This webcast was pretty popular and had a large number of questions that I wasn’t able to address on line, so I’ll address some of them here.
Can these design processes be applied to systems engineering as well?
For the most part, absolutely – especially for the architectural patterns. However, keep in mind that the outcome of system engineering is specification while the outcome of software development is implementation. In addition, the Concurrency and Resource view of architecture is specific to the software domain.
Can you speak about the implications for tool qualification in a DO-178 level A environment?
The DO-178 standard identifies two types of tools (formally three types in DO-330, but it still works out to be effectively two): tools that could insert a defect through their use (development tools) and tools that could fail to identify a defect (verification tools). In general, you need not qualify development tools because verification will identify the defects so they may be fixed – provided, of course, that verification is adequate to discuss such defects. However, verification tools are usually relied upon to identify defects to they usually must be qualified. So modeling tools, editors, and compilers are not usually qualified but testing and test coverage tools usually are.
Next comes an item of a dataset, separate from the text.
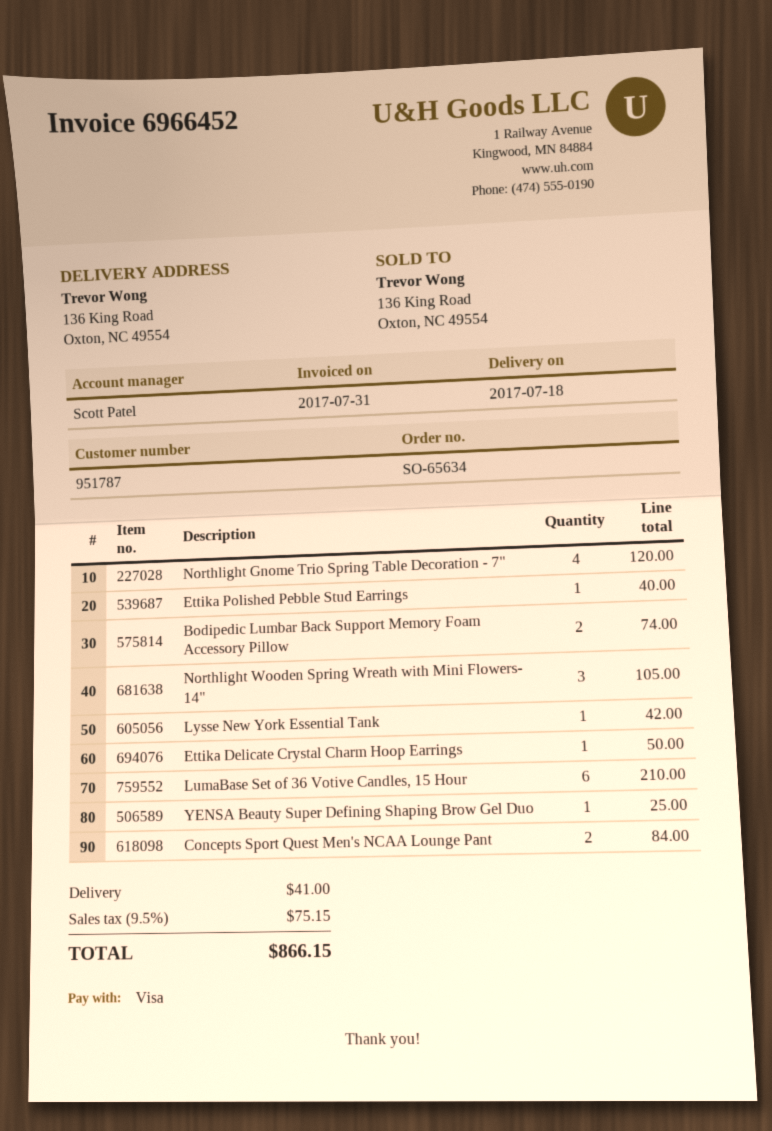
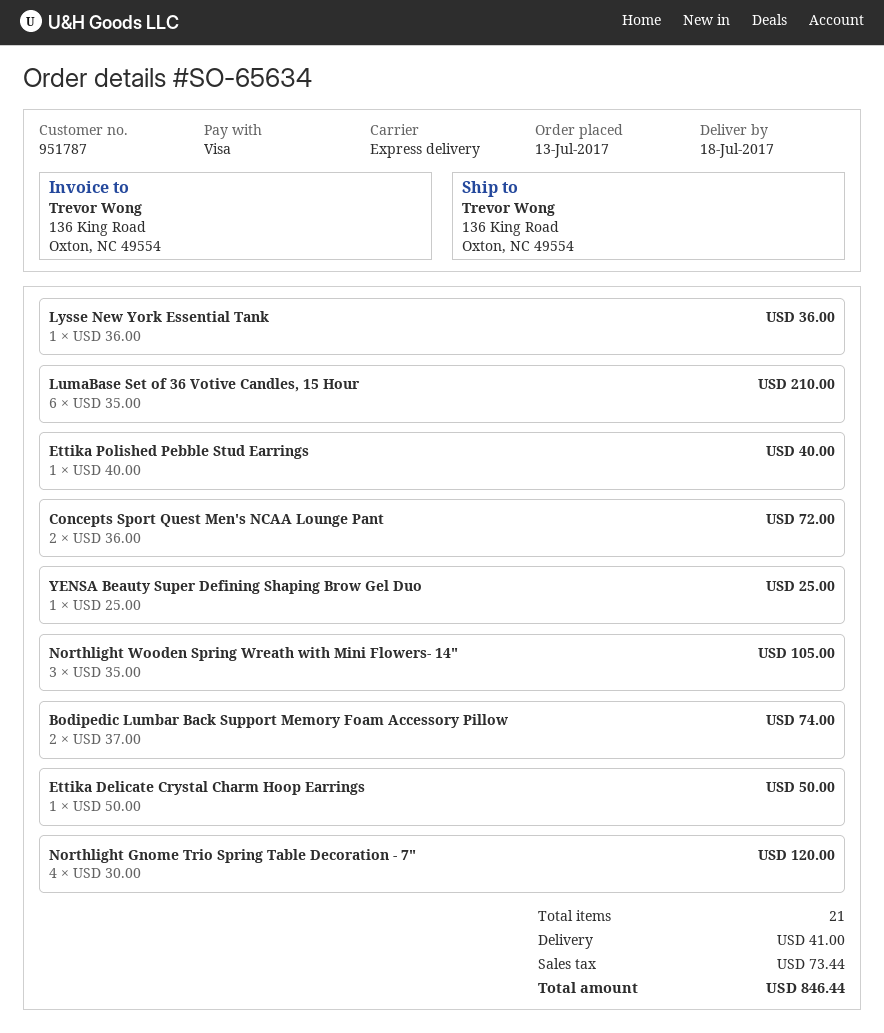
Lysse New York Essential Tank: 1 for 42.00 -> 1 for 36.00
Concepts Sport Quest Men's NCAA Lounge Pant: 2 for 84.00 -> 2 for 72.00
tax: 75.15 -> 73.44
total: 866.15 -> 846.44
How large a development team does this scale to and what are some of the scaling issues?
The approach and practices discussed in the talk can be applied to small teams and large teams. Large teams always carry along with them greater concerns for project management and governance. The biggest issue in terms of the design practices per se has to do with the coordination of the work items among the various subteams. Hierarchical planning addresses that concern but does require more diligence and effort. Distributed teams also add some barriers that can be addressed through a combination of process and tooling. For example, Design Manager supports web-based reviews of models to support the review objectives of a number of safety standards. Practices around those issues will be addressed in an upcoming webcast on project management practices.
Can you comment on deploying this approach across a distributed team?
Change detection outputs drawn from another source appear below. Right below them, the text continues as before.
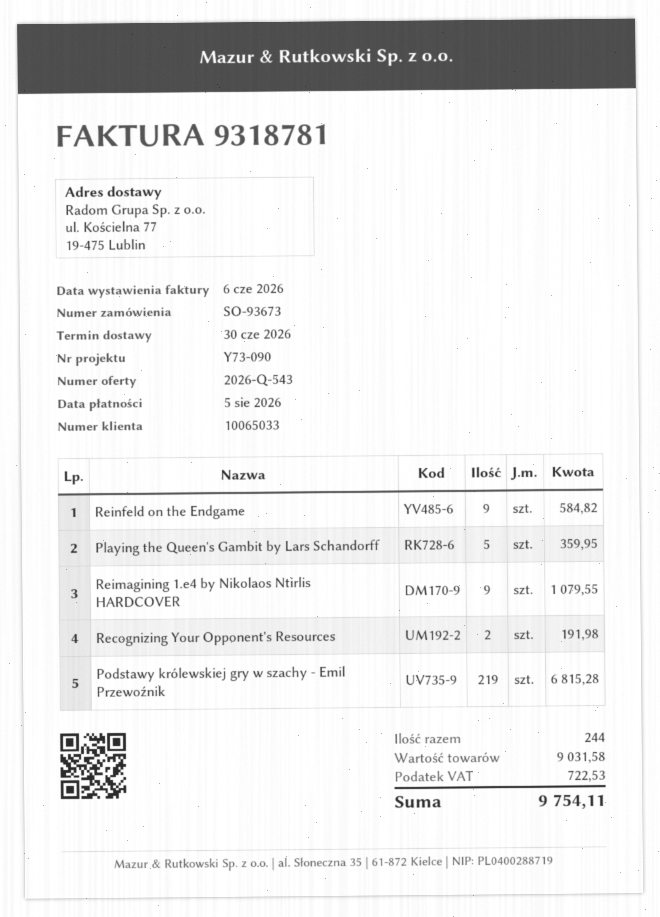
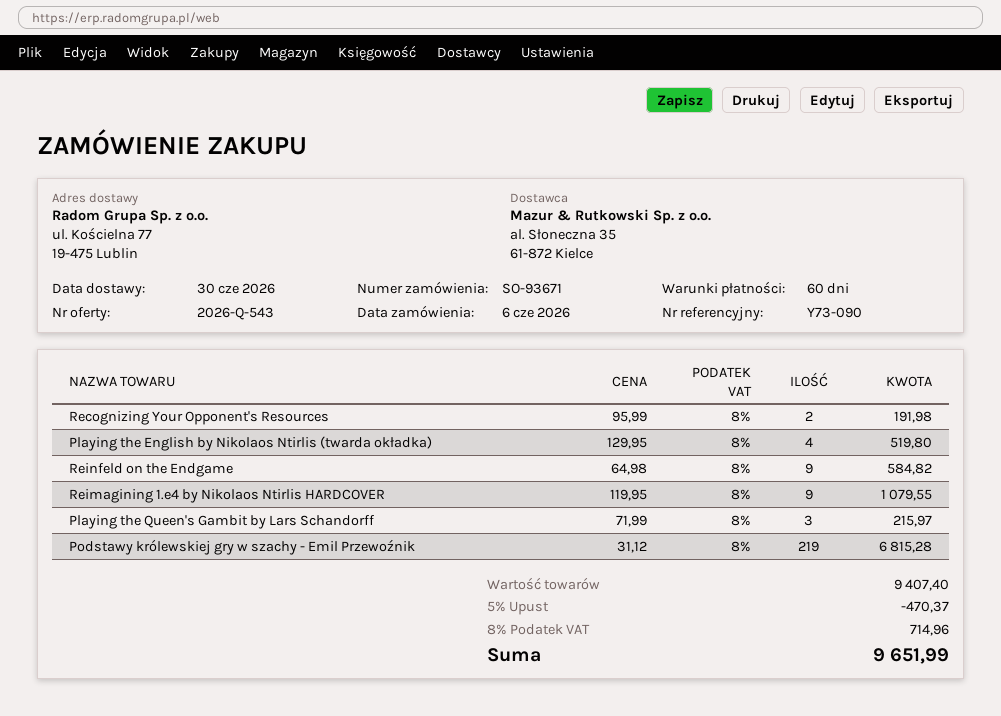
order number: SO-93673 -> SO-93671
Playing the Queen's Gambit by Lars Schandorff: 5 for 359.95 -> 3 for 215.97
Playing the English by Nikolaos Ntirlis (twarda okładka): none -> 4 for 519.80
subtotal: 9031.58 -> 9407.40
discount: none -> 5% = 470.37
tax: 722.53 -> 714.96
total: 9754.11 -> 9651.99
The concerns specific to distributed systems include:
1. Lack of project control
2. Lack of visibility of project and product status
3. Detailed coordination is more difficult because of delays, bandwidth limitations, and difficulty in
4. Difficulty in communication
5. Cultural and organizational differences
6. Configuration management and work product sharing
Cloud-based CM solutions are an approach to share work products and related information. Distributed project management/governance tools such as Rational Team Concert can address visibility of metrics and project status of distributed teams. These concerns will be addressed in the aforementioned upcoming webcast.
Hello Bruce- How what you discuss maps to ISO 26262. Have you ever check/tried Harmony mapping into this?
There are mappings to IEC 61508 and ISO 26262 and the Harmony process content under development. Right now, we have detailed mappings to DO-178B, DO-178C, and IEC 62304.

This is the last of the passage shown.